• ABOUT THIS EXERCISE: Exact copy, pictures excluded: write out every line below.

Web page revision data
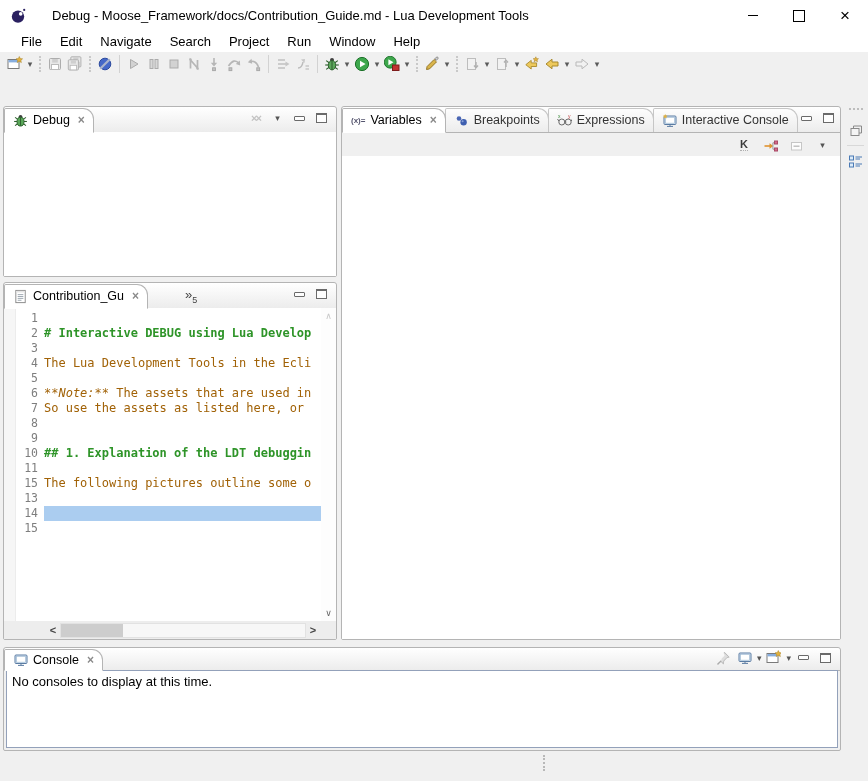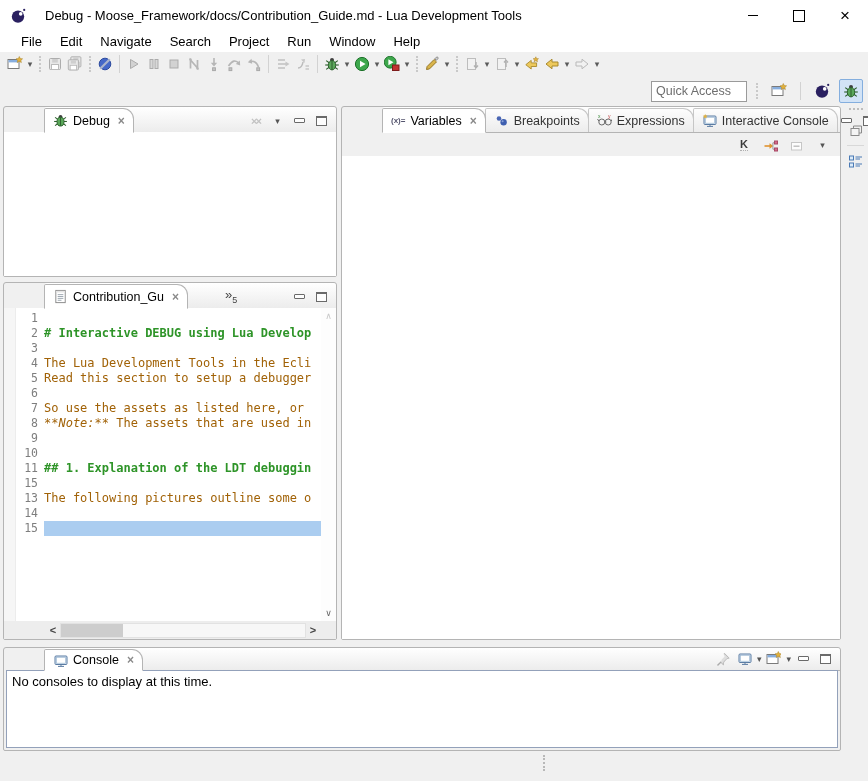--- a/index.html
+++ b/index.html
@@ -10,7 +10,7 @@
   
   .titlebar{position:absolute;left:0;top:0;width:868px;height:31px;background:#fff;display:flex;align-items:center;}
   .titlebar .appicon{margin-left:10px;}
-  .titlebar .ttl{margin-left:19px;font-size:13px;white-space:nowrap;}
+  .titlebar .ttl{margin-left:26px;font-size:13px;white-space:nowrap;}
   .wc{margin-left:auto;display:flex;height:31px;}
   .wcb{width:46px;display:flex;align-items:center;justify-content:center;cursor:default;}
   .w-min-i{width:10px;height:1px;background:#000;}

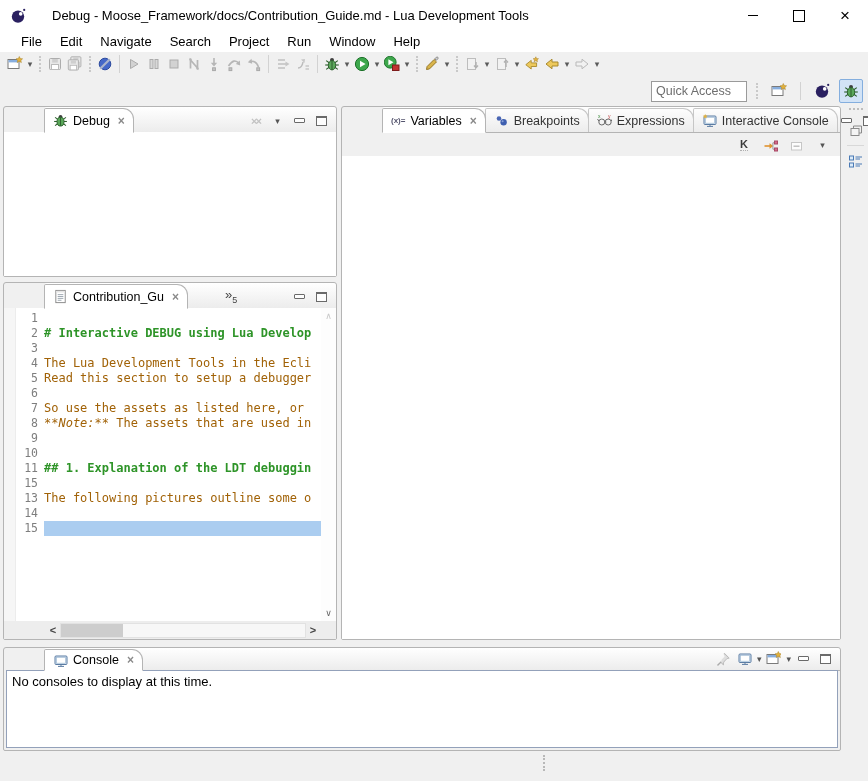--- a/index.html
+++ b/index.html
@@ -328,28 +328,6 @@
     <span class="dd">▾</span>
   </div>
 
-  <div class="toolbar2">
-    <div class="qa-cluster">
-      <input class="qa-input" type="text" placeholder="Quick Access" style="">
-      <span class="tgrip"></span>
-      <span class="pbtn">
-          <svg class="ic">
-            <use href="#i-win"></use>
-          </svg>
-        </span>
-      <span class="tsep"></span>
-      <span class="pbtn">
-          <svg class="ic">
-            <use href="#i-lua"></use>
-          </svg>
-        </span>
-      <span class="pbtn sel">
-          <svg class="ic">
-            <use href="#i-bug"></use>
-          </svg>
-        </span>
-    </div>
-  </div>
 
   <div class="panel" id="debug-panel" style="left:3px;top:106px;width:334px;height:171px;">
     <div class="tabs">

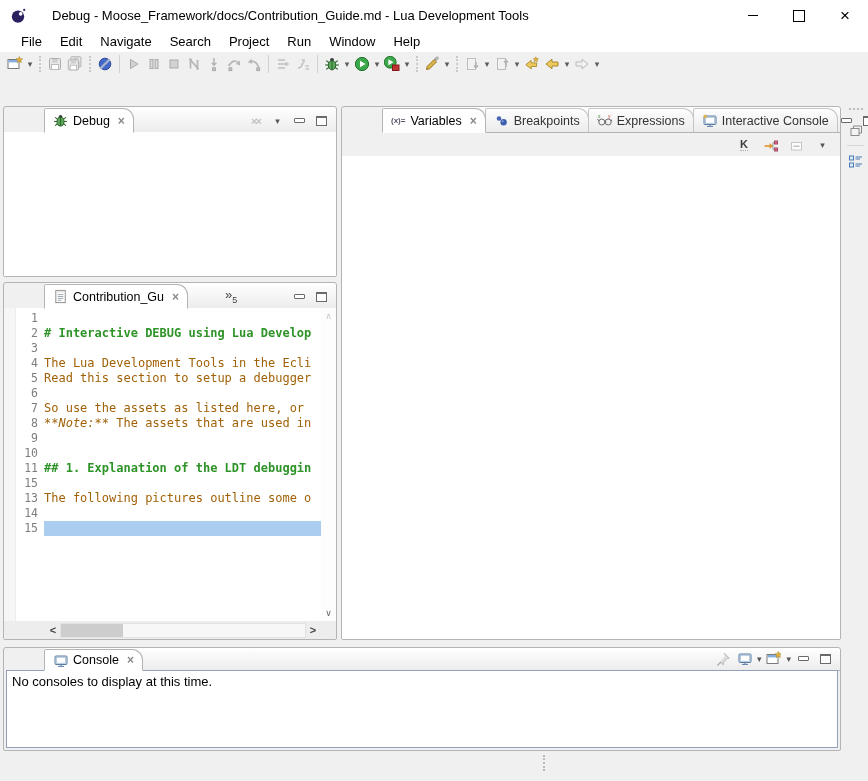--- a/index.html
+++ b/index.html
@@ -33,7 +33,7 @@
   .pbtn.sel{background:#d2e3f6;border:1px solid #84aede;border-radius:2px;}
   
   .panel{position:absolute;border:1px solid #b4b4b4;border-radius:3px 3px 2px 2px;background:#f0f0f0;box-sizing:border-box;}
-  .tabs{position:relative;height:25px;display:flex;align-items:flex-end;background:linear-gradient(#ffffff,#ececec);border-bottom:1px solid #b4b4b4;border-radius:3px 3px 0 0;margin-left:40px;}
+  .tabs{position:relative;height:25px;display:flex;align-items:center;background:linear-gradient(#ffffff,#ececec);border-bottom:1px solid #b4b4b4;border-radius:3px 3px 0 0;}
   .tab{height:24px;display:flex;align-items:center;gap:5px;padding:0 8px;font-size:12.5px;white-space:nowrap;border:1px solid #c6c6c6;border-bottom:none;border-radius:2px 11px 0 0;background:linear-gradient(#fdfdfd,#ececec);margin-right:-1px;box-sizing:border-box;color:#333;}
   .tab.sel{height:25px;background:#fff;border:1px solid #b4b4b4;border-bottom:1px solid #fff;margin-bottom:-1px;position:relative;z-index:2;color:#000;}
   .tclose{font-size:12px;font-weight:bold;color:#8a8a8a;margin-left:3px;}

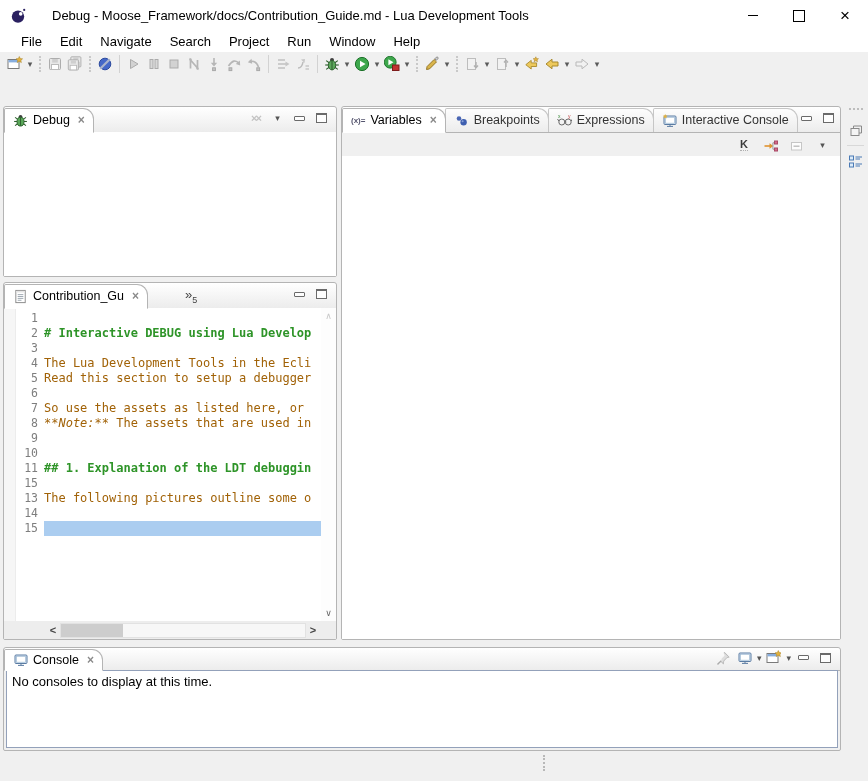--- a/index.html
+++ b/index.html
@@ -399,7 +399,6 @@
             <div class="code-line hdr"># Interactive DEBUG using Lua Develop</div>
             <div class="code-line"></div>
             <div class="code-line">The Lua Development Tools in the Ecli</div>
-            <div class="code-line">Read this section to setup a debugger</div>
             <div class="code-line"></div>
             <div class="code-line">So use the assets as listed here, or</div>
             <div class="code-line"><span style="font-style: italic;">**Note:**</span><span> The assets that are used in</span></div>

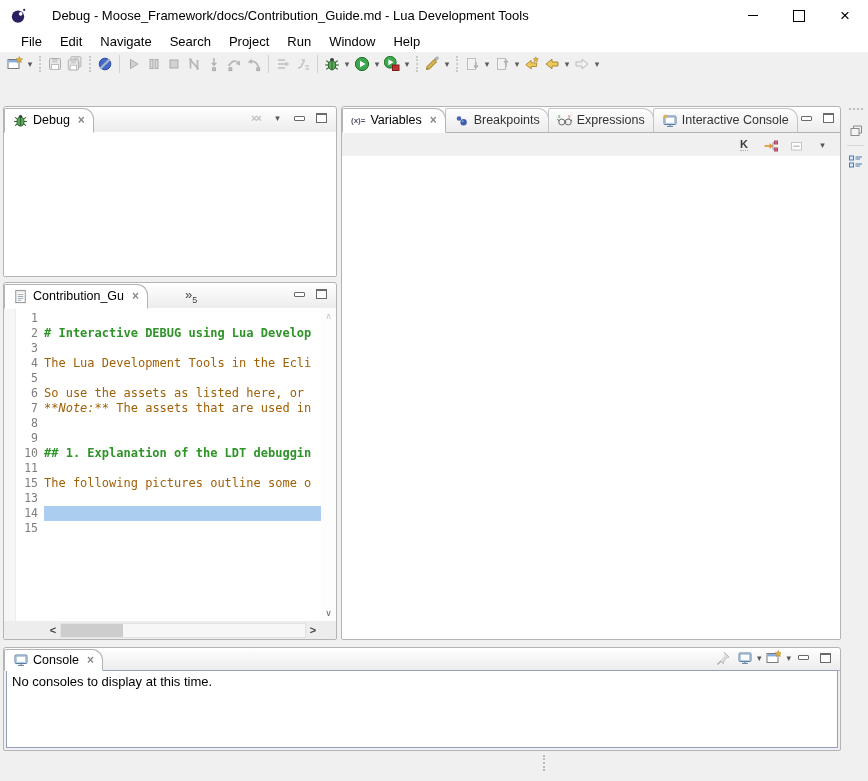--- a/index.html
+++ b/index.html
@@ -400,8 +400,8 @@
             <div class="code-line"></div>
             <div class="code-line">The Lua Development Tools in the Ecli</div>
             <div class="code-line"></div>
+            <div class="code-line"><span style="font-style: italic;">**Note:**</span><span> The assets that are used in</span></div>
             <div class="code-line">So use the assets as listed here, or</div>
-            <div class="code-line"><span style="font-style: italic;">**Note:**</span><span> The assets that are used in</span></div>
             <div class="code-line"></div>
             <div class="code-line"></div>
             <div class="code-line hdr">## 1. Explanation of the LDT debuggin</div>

• OUTPUT FOR THIS EXERCISE:
--- a/index.html
+++ b/index.html
@@ -10,7 +10,7 @@
   
   .titlebar{position:absolute;left:0;top:0;width:868px;height:31px;background:#fff;display:flex;align-items:center;}
   .titlebar .appicon{margin-left:10px;}
-  .titlebar .ttl{margin-left:19px;font-size:13px;white-space:nowrap;}
+  .titlebar .ttl{margin-left:26px;font-size:13px;white-space:nowrap;}
   .wc{margin-left:auto;display:flex;height:31px;}
   .wcb{width:46px;display:flex;align-items:center;justify-content:center;cursor:default;}
   .w-min-i{width:10px;height:1px;background:#000;}

--- a/index.html
+++ b/index.html
@@ -328,28 +328,6 @@
     <span class="dd">▾</span>
   </div>
 
-  <div class="toolbar2">
-    <div class="qa-cluster">
-      <input class="qa-input" type="text" placeholder="Quick Access" style="">
-      <span class="tgrip"></span>
-      <span class="pbtn">
-          <svg class="ic">
-            <use href="#i-win"></use>
-          </svg>
-        </span>
-      <span class="tsep"></span>
-      <span class="pbtn">
-          <svg class="ic">
-            <use href="#i-lua"></use>
-          </svg>
-        </span>
-      <span class="pbtn sel">
-          <svg class="ic">
-            <use href="#i-bug"></use>
-          </svg>
-        </span>
-    </div>
-  </div>
 
   <div class="panel" id="debug-panel" style="left:3px;top:106px;width:334px;height:171px;">
     <div class="tabs">

--- a/index.html
+++ b/index.html
@@ -33,7 +33,7 @@
   .pbtn.sel{background:#d2e3f6;border:1px solid #84aede;border-radius:2px;}
   
   .panel{position:absolute;border:1px solid #b4b4b4;border-radius:3px 3px 2px 2px;background:#f0f0f0;box-sizing:border-box;}
-  .tabs{position:relative;height:25px;display:flex;align-items:flex-end;background:linear-gradient(#ffffff,#ececec);border-bottom:1px solid #b4b4b4;border-radius:3px 3px 0 0;margin-left:40px;}
+  .tabs{position:relative;height:25px;display:flex;align-items:center;background:linear-gradient(#ffffff,#ececec);border-bottom:1px solid #b4b4b4;border-radius:3px 3px 0 0;}
   .tab{height:24px;display:flex;align-items:center;gap:5px;padding:0 8px;font-size:12.5px;white-space:nowrap;border:1px solid #c6c6c6;border-bottom:none;border-radius:2px 11px 0 0;background:linear-gradient(#fdfdfd,#ececec);margin-right:-1px;box-sizing:border-box;color:#333;}
   .tab.sel{height:25px;background:#fff;border:1px solid #b4b4b4;border-bottom:1px solid #fff;margin-bottom:-1px;position:relative;z-index:2;color:#000;}
   .tclose{font-size:12px;font-weight:bold;color:#8a8a8a;margin-left:3px;}

--- a/index.html
+++ b/index.html
@@ -399,7 +399,6 @@
             <div class="code-line hdr"># Interactive DEBUG using Lua Develop</div>
             <div class="code-line"></div>
             <div class="code-line">The Lua Development Tools in the Ecli</div>
-            <div class="code-line">Read this section to setup a debugger</div>
             <div class="code-line"></div>
             <div class="code-line">So use the assets as listed here, or</div>
             <div class="code-line"><span style="font-style: italic;">**Note:**</span><span> The assets that are used in</span></div>

--- a/index.html
+++ b/index.html
@@ -400,8 +400,8 @@
             <div class="code-line"></div>
             <div class="code-line">The Lua Development Tools in the Ecli</div>
             <div class="code-line"></div>
+            <div class="code-line"><span style="font-style: italic;">**Note:**</span><span> The assets that are used in</span></div>
             <div class="code-line">So use the assets as listed here, or</div>
-            <div class="code-line"><span style="font-style: italic;">**Note:**</span><span> The assets that are used in</span></div>
             <div class="code-line"></div>
             <div class="code-line"></div>
             <div class="code-line hdr">## 1. Explanation of the LDT debuggin</div>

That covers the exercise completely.